(About this exercise) Transcribe the data below verbatim from the line with "[529,317,540,325] • -> (848, 100) //" to the line with "[427,422,438,430] • -> (1117, 361) //". Include both of those lines.

(Material provided)
##########

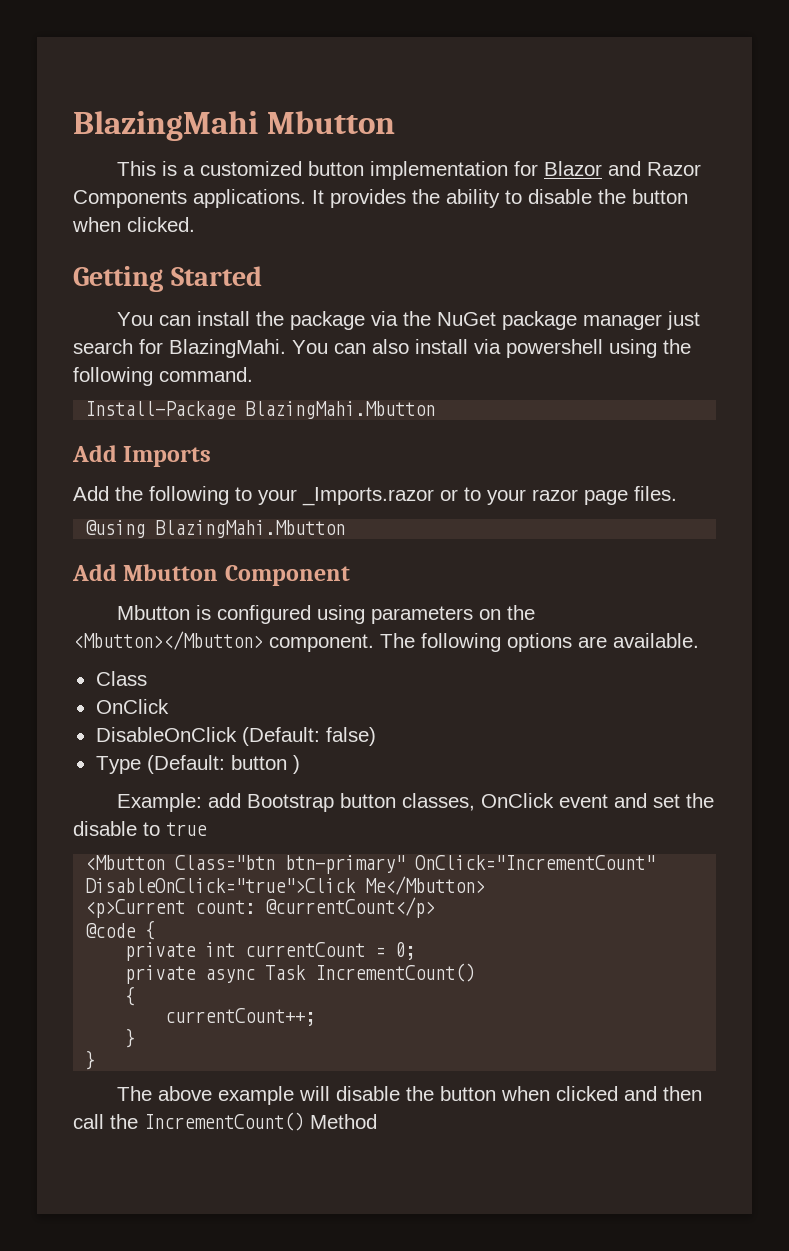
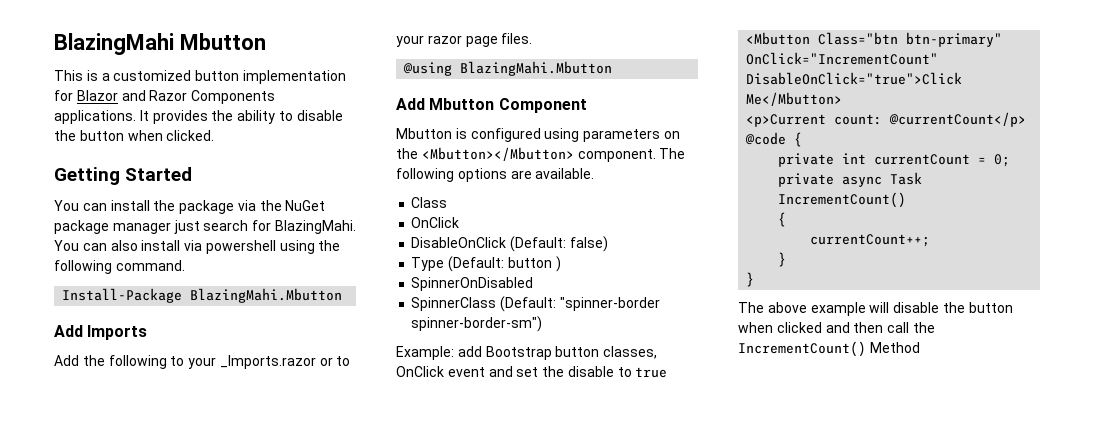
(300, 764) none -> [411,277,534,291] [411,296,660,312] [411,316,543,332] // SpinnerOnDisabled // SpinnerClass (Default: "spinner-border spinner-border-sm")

##########

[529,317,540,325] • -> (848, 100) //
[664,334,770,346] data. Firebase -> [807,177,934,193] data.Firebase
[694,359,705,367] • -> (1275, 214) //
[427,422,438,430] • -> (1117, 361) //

##########

(Answer for the task)
[529,317,540,325] • -> (848, 100) //
[664,334,770,346] data. Firebase -> [807,177,934,193] data.Firebase
[694,359,705,367] • -> (1275, 214) //
[427,422,438,430] • -> (1117, 361) //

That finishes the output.